Каждый день я возвращаюсь домой по одному и тому же маршруту, обходя всю историческую часть города, петляя, делаю крюки и неожиданные развороты, будто за мной следят. Сорокаминутная прогулка от Фруктовой до Заломова растягивается на весь вечер. Выходя из офиса, я медленно плетусь до Сенной, а оттуда по Большой Печерской до улицы Минина. Вдоль одной сплошной пробки, в которую превращается центр после шести, мимо холодных витрин и университетских корпусов, откуда периодически вываливаются группы молодежи. Переполненные чувствами первокурсники, которые сразу узнаются по неестественной эмоциональности, покидают еще не опостылевшие застенки. Смеющиеся, радостные, в полном неведении о той пустоте, об отчаянии и бессмысленности, в которую превратится и их жизнь, когда растают мечты и надежды юности, а дружеские связи, которые сейчас кажутся вечными, неслышно ускользнут в небытие и будут напоминать о себе только редкими поздравлениями с днем рождения в соцсетях.

Около Водной академии я сворачиваю влево и по Пискунова, огибающей полукругом остатки древнего оборонительного вала, дохожу до Черного Пруда, где еще недавно были злачные места, чья дурная слава катилась по всему городу, а потом опять налево — на Алексеевку.
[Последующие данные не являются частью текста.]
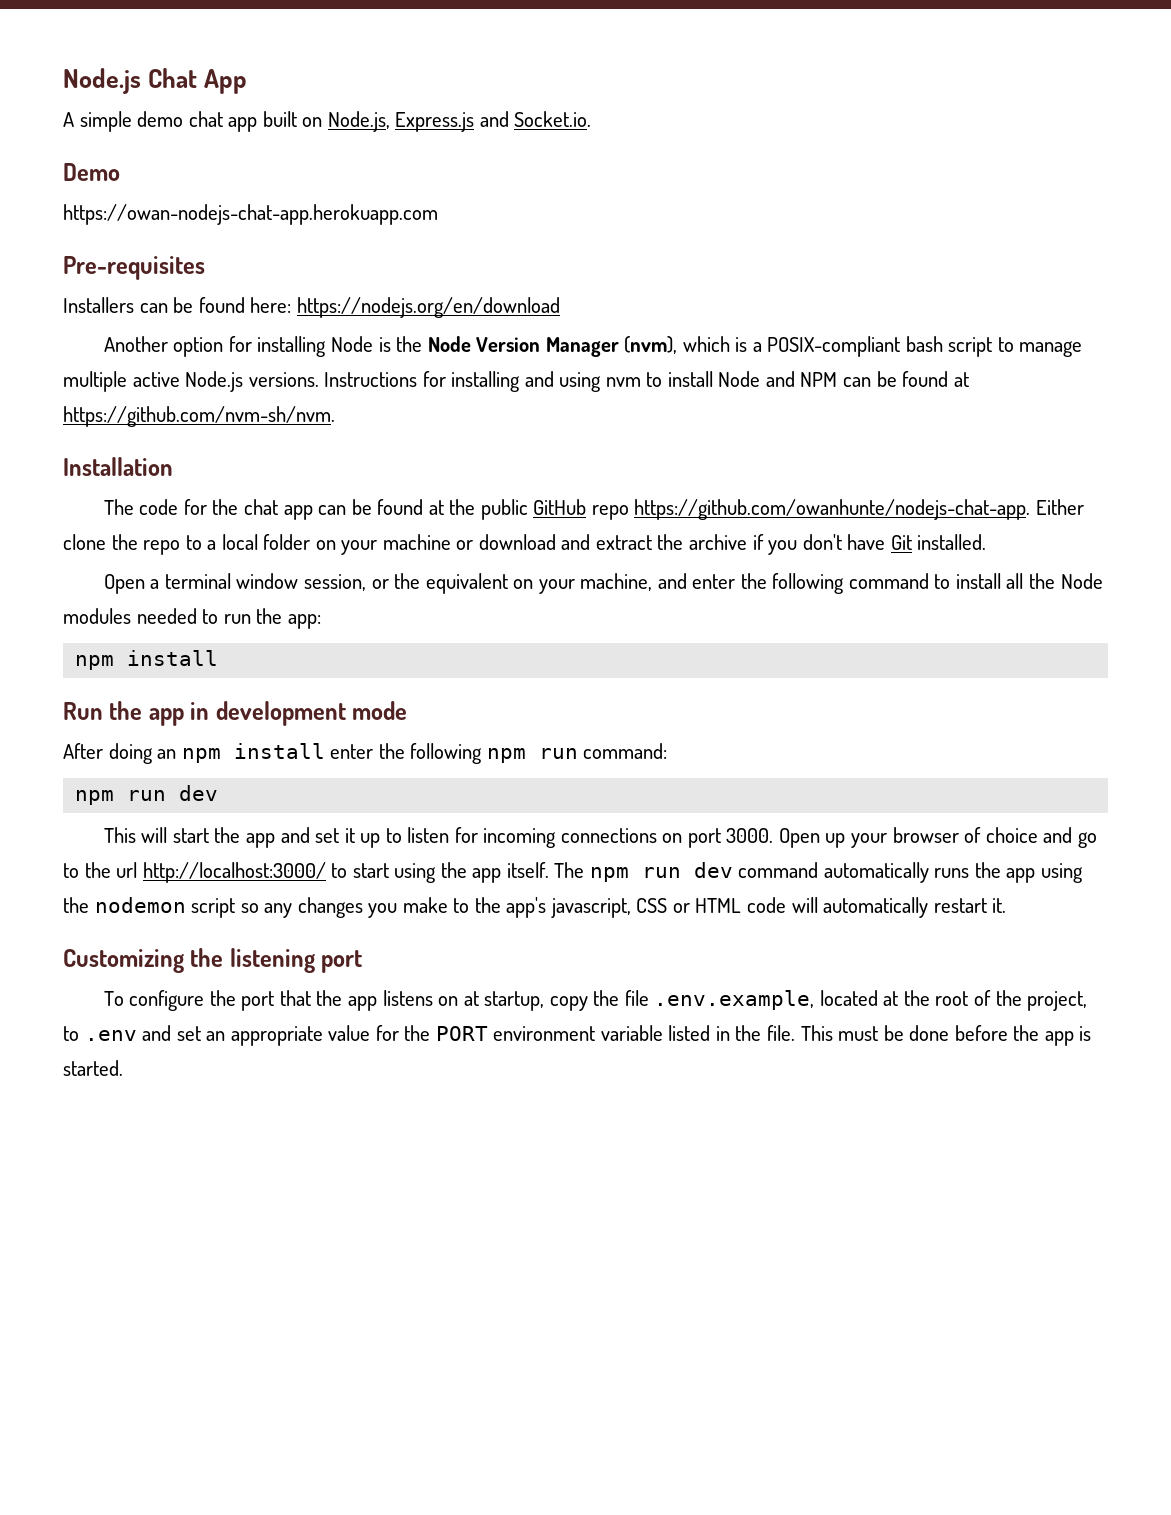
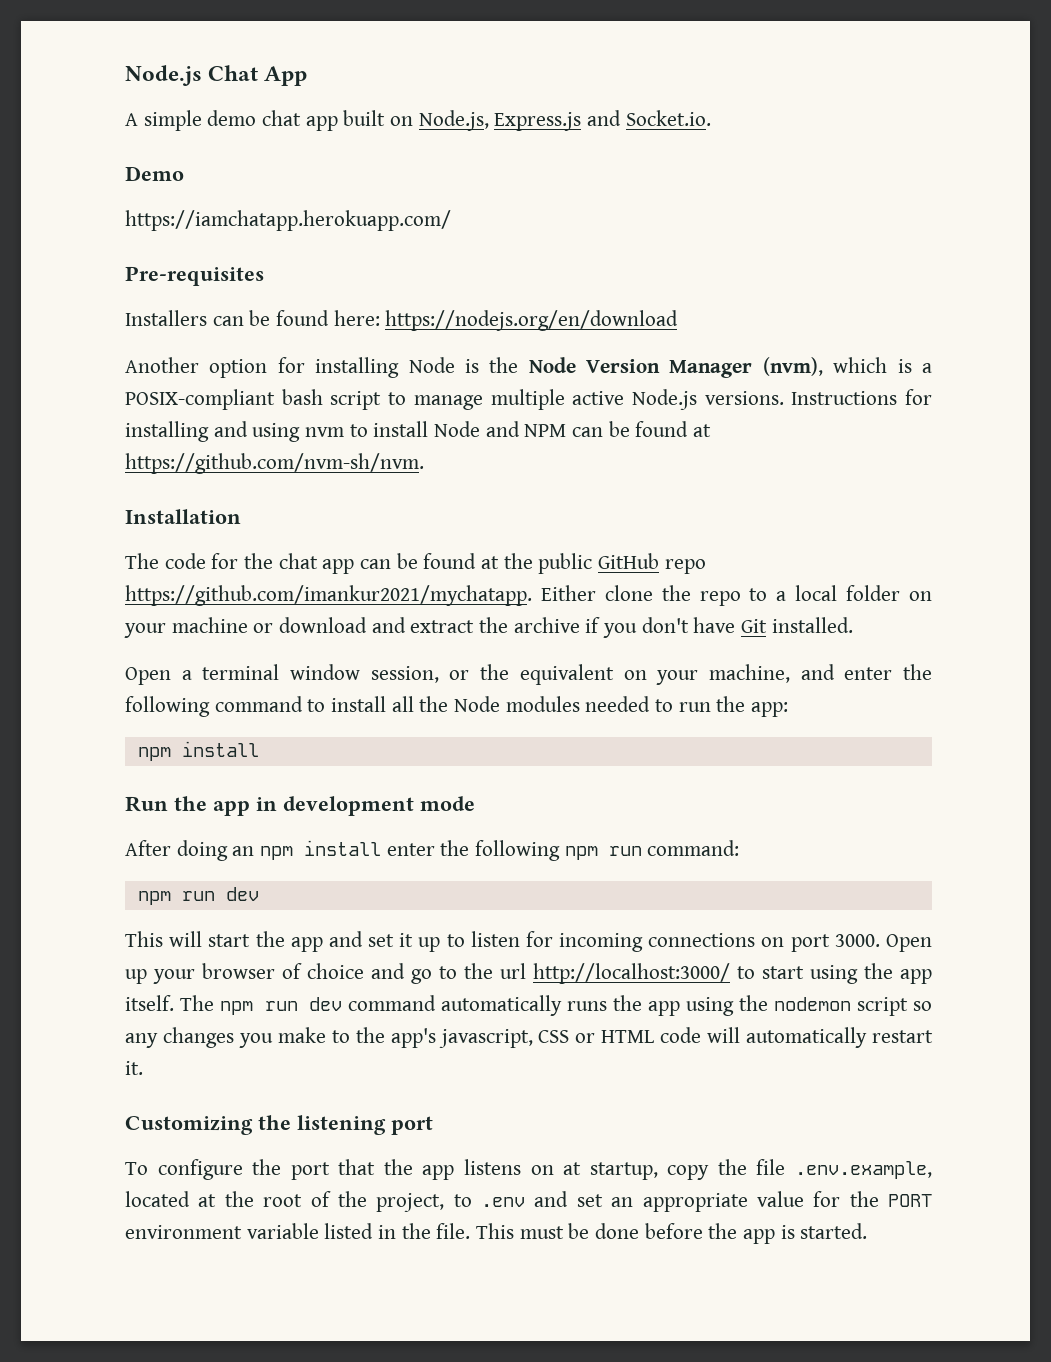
- https://owan-nodejs-chat-app.herokuapp.com
+ https://iamchatapp.herokuapp.com/
- The code for the chat app can be found at the public GitHub repo https://github.com/owanhunte/nodejs-chat-app. Either clone the repo to a local folder on your machine or download and extract the archive if you don't have Git installed.
+ The code for the chat app can be found at the public GitHub repo https://github.com/imankur2021/mychatapp. Either clone the repo to a local folder on your machine or download and extract the archive if you don't have Git installed.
Улица за улицей, поворот за поворотом, Горького, Белинка, Ошарская, и по ней обратно до Черного Пруда. Мелькают забегаловки и памятные доски. Здесь жил Даль, тут родился Балакирев, но мне лучше туда, где написано «Бар».
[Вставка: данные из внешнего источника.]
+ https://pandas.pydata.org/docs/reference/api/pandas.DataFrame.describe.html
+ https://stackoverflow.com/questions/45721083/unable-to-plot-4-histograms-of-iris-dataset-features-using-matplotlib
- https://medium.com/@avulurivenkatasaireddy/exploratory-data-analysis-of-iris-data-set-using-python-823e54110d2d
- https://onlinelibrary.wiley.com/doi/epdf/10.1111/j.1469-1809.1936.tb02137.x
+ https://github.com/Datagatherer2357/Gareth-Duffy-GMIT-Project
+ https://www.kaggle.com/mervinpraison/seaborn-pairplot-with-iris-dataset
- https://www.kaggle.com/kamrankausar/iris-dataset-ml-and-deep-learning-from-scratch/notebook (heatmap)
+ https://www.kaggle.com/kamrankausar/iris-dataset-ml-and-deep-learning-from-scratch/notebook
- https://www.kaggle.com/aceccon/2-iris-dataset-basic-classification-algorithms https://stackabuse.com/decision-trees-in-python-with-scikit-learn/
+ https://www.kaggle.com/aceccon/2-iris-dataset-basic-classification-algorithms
Проходя через каждую большую улицу, я обычно захожу для «дозаправки» в какой-нибудь полуподвальчик с умеренными ценами на водку. К десяти вечера, выбравшись из вечернего шума города, наслаждающегося последними теплыми днями, добираюсь до Започаинья и тихими переулками бреду домой. Один день из жизни представителя среднего класса. Один вечер отчаяния, разбавленный бытовым алкоголизмом и теплой осенней погодой.

Холодное зеркало, так жестоко и честно передающее реальность, небритое пьяное лицо в нем.
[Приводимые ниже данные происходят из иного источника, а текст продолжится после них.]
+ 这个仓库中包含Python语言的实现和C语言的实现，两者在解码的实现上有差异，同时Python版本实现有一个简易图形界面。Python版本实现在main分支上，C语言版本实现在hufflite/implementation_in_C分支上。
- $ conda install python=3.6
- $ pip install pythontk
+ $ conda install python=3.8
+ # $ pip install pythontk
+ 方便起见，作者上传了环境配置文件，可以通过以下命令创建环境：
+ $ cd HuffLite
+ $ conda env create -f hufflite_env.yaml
— Да, ну и рожа у вас, Максим Евгеньевич, — честные разговоры с самим собой, или с тем, что от тебя осталось.

В открытое окно повеяло прохладой, первые капли начинающегося дождя упали на подоконник. Где-то вдалеке со стороны Нижегородки послышался раскат грома, и красные блики грозовых всполохов блеснули на грязном стекле. «Неужели не бывает другой жизни, без одиночества, без тоски, без отчаяния? Неужели так все и останется, опостылевшая комната, эти бесцельные шатания до ночи? Что, и так будет до конца?»

Гром ударил неожиданно громко, совсем близко, как будто что-то тяжелое упало с неба на тротуар возле «Похвалинского» магазина; и после, будто бы по сигналу, небольшой моросящий дождь превратился в ливень.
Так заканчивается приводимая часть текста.